Now here's an odd little thing. As our father had been a captain in the Pioneers (a labour corps which included two thousand Germans), we were based in the officers' quarters. Sometimes, other children in the quarters would say, ‘Your father can't have been an officer. You don't speak like officers' children. You speak like riff raff.' How mother fretted over her feral offspring when she overheard that remark. A year later, I was watching a football match in Sheffield and made a comment about the game to some lads next to me. ‘Where are you from then?' asked one of them, ‘Cos you talk like a toff.‘
With the passage of time, Hazel was sent to a boarding school in Cairo to improve her behaviour and become a young lady.

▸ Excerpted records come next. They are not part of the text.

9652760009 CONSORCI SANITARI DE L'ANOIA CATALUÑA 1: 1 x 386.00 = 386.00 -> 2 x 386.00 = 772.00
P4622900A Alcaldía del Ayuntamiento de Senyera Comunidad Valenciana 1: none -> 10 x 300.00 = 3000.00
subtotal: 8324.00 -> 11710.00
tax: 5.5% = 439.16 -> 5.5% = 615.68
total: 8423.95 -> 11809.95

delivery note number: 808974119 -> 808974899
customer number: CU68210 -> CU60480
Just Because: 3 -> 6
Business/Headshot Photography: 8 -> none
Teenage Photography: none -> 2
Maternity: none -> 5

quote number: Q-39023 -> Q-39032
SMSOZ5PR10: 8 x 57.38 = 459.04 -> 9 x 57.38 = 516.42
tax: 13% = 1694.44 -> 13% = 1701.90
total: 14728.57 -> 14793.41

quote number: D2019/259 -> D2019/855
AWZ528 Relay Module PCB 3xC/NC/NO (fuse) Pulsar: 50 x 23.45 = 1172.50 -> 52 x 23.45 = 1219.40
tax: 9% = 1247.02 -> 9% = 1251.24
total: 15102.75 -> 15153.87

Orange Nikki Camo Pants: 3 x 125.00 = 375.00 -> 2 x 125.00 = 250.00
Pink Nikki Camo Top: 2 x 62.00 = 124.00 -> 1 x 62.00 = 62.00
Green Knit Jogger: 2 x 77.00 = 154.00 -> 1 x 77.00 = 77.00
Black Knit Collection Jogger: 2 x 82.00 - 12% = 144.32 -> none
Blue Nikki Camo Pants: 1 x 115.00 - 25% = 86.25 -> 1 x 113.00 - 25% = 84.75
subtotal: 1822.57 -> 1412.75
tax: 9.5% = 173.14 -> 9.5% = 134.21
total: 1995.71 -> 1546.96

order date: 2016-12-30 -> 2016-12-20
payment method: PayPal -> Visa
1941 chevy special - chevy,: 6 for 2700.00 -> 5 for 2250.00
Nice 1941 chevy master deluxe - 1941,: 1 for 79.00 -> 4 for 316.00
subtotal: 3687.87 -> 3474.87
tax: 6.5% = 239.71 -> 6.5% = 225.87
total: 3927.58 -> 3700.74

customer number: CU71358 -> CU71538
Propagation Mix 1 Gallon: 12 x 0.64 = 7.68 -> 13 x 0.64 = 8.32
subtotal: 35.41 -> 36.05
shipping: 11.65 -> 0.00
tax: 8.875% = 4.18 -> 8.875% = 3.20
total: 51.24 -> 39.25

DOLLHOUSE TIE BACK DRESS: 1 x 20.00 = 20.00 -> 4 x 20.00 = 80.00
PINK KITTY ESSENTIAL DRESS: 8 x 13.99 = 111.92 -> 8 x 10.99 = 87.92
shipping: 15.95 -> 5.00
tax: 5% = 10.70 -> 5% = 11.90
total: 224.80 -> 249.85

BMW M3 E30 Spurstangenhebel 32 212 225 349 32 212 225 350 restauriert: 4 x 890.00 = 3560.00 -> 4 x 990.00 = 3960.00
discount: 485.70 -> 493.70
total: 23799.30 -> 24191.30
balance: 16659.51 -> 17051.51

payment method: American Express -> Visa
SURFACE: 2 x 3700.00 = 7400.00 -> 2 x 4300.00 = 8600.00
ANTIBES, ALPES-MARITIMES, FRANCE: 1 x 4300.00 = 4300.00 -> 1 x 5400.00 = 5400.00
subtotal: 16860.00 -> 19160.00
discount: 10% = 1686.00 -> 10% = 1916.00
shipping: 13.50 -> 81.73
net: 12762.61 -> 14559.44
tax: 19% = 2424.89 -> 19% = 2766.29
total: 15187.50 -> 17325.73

But the Suez Canal Zone was not a safe place to live; the British military presence severely irritated the Egyptians who rightly wanted more control over their canal. The camps were being attacked and people were dying. I was sent to a military school in England where most of the boys were orphaned or their fathers were absent. At the military school, I met up with a boy from the camp. When one of the masters discovered that we had lived in Egypt, he made us sit cross-legged in front of each other at an assembly and conduct a conversation in Arabic. Initially, we greeted each other warmly with the usual pleasantries, Salam! Kaifa Haloka? Then we became more adventurous and began to exchange all those important Arabic phrases that we had picked up from the soldiers, plus, of course, the gestures that went with them. Everyone was impressed and our performance was warmly applauded by our audience. If only they had known what we were saying, particularly about the master, we would have been grounded for life.
But after the freedom of a desert urchin, it was like being sent to prison. Wearing heavy boots and an uncomfortable khaki uniform, I shivered in the cold rain and longed for the warmth of the desert sun. Abroad, I had discovered that the British were not universally loved: at school, I was to discover why. I made up my mind to leave that place at the earliest opportunity and go to sea.